Haggard, who returned to Colorado Springs earlier this year after living in the Phoenix area, took a swipe at the Christian evangelical community, which he said missed an opportunity to help out a fellow Christian in need. Every couple of years, Haggard preached, God provides the opportunity to communicate through the secular media.
“And we blow it!” Haggard said. When a congressman gets himself in trouble, “that’s the time!” to help, he said. When a preacher gets himself in awful trouble, “that’s the time!” he said.
Haggard delivered his remarks to a small congregation at the Open Bible Fellowship in Morrison, Ill. During the sermon, he said that he was abused by one of his father’s workers when he was 7 years old. Or, as he put it, “one of those workers had a sexual experience with me.”
“I am so sorry I did that to my family,” Haggard said of his own scandal.
The sermon is the latest in the two-year-old public saga involving Haggard.

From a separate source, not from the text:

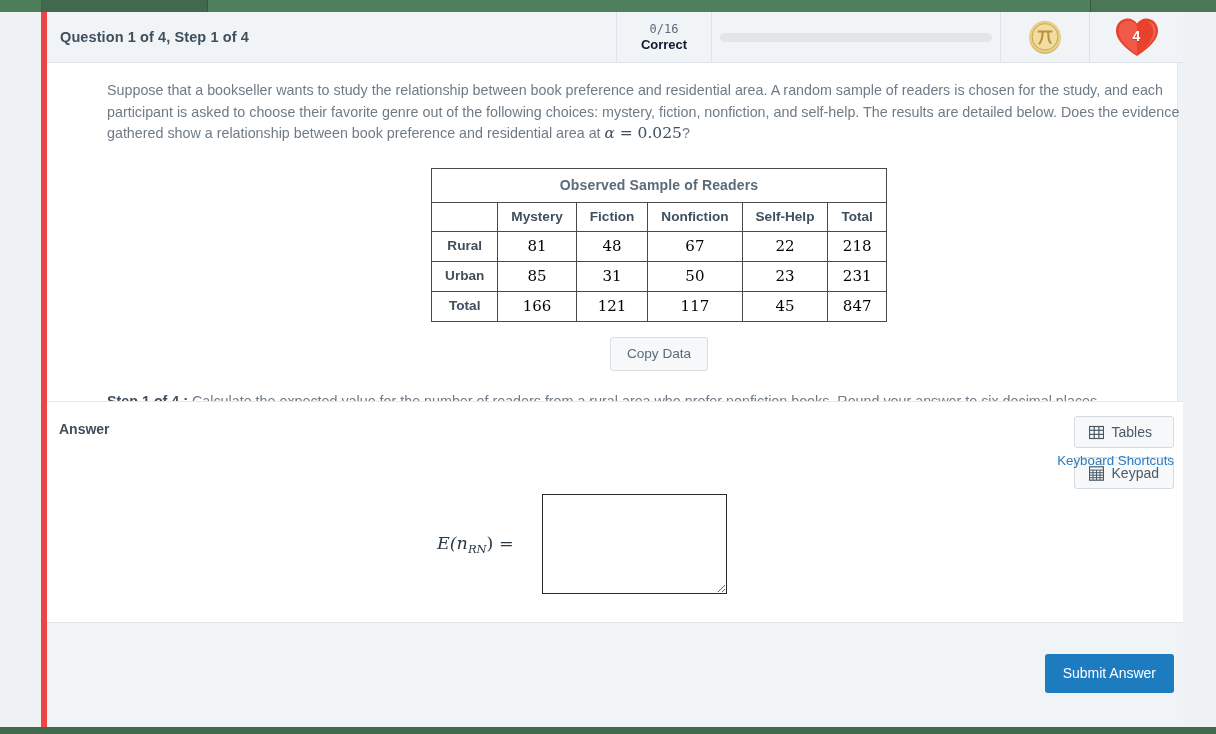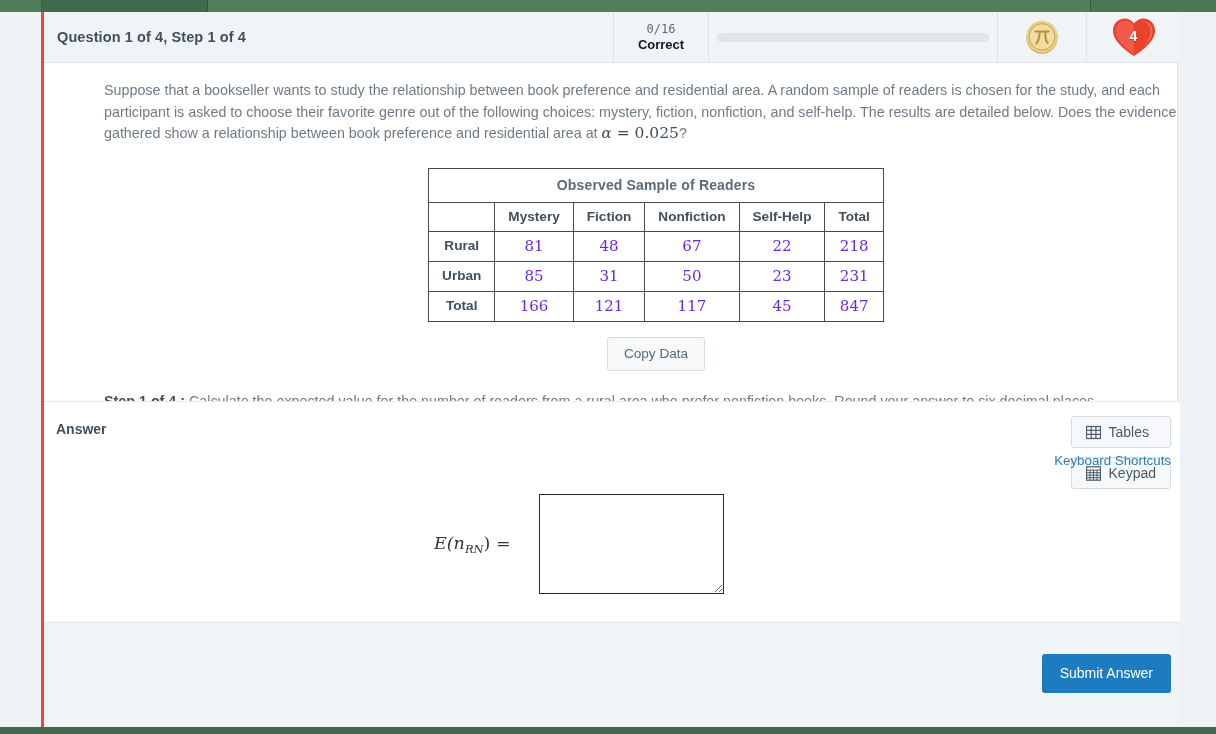"Question 1 of 4, Step" #card { border-left: 3px solid #ef4444 -> 6px solid #ef4444 }
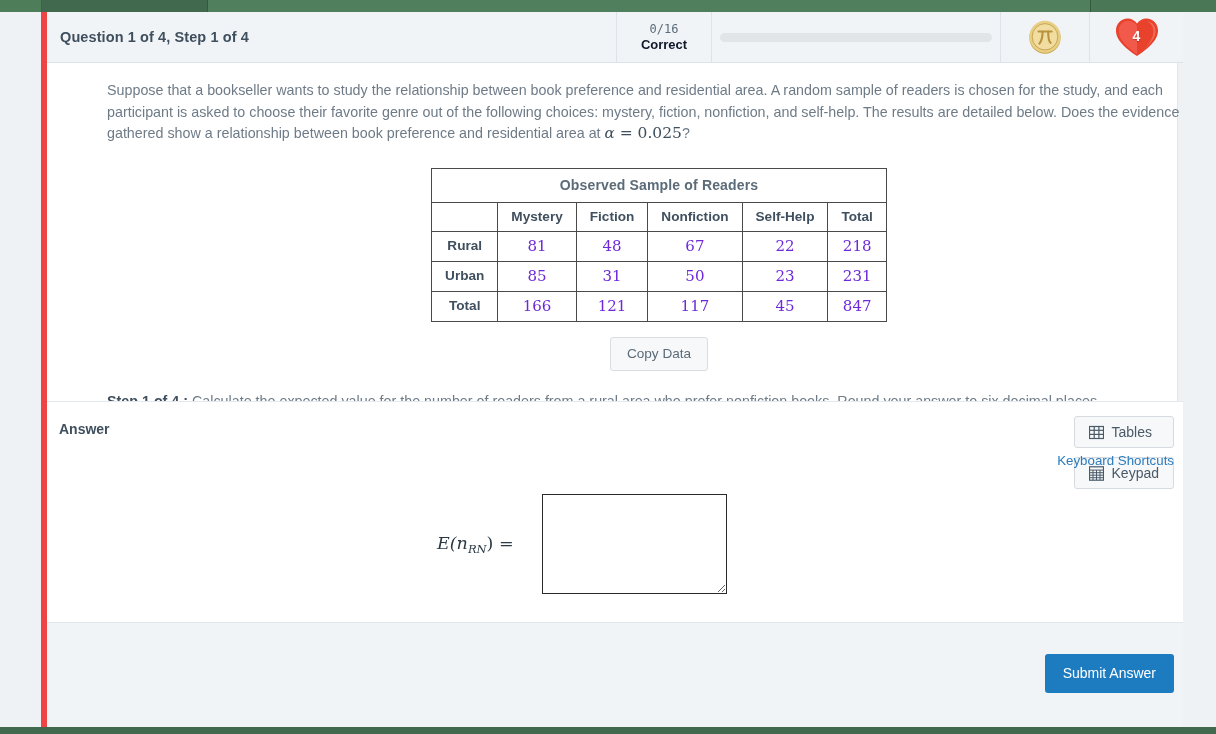"81" .obs-cell { color: #6d28d9 -> #000000 }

A year ago, the Colorado Independent — which has been following the scandal since it broke — published a comprehensive summary of the events surrounding his downfall, including Haggard’s bizarre cash-for-heaven plea for donations.
Earlier this year, Haggard’s replacement, Pastor Brady Boyd, announced that Haggard was quitting a “restoration” team designed to strip away all vestiges of homosexuality.
“New Life Church recognizes the process of restoring Ted Haggard is incomplete and maintains its original stance that he should not return to vocational ministry,” according to a statement issued in February by Boyd. “However, we wish him and his family only success in the future.”